Description of the task »
Where a line holds the word "style", copy that line from the data below.
*** Supplied data Section Begins ***
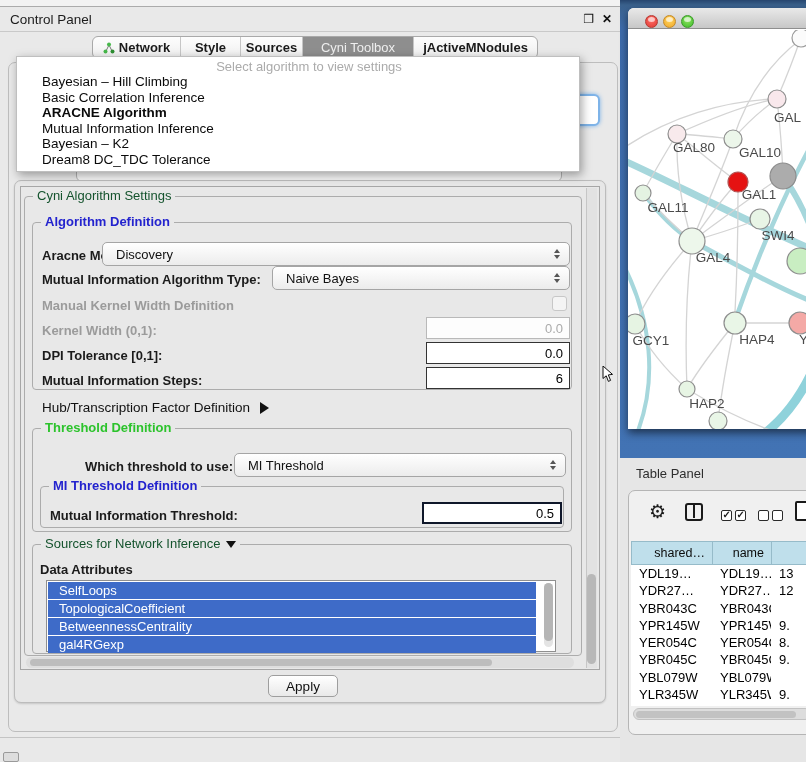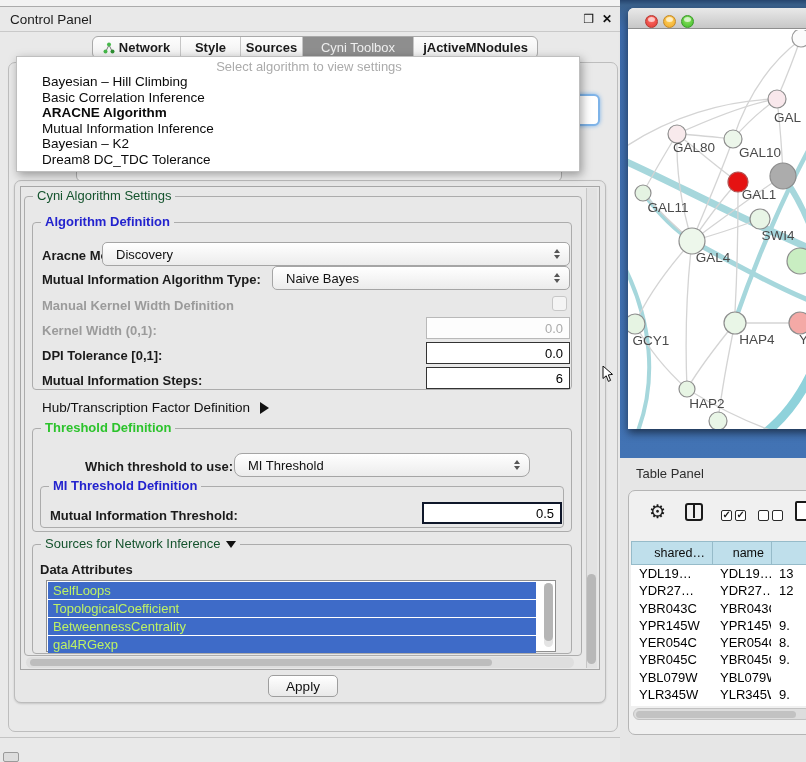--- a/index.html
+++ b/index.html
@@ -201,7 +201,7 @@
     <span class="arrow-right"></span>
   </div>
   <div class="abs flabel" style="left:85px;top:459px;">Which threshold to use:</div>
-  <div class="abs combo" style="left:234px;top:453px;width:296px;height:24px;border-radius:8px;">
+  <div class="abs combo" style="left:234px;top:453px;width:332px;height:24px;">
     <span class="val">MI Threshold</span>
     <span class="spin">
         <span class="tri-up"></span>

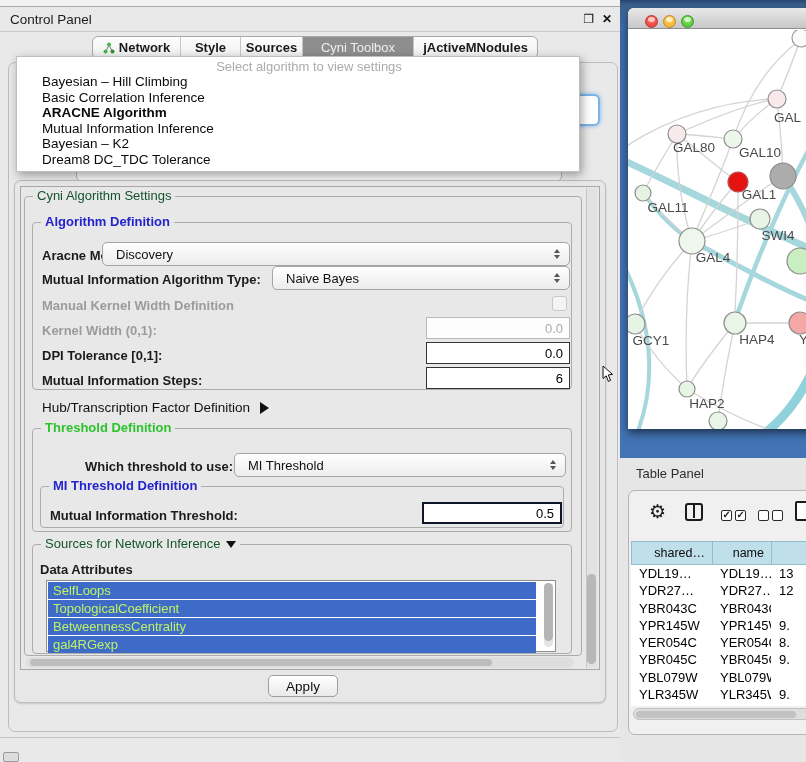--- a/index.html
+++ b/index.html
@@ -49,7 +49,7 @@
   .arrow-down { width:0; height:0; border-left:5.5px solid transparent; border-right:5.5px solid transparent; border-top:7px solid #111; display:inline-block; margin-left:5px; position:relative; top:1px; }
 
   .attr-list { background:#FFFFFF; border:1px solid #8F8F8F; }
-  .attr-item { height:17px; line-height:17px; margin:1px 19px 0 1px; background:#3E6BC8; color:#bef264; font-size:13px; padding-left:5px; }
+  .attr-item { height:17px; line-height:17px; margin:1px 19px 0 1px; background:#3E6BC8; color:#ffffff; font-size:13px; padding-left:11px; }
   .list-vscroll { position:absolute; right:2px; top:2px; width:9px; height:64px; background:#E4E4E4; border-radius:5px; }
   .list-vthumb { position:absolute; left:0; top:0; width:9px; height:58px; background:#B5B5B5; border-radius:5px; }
*** Supplied data Section Ends ***
Result »
   <div class="abs flabel" style="left:85px;top:459px;">Which threshold to use:</div>
-  <div class="abs combo" style="left:234px;top:453px;width:296px;height:24px;border-radius:8px;">
+  <div class="abs combo" style="left:234px;top:453px;width:332px;height:24px;">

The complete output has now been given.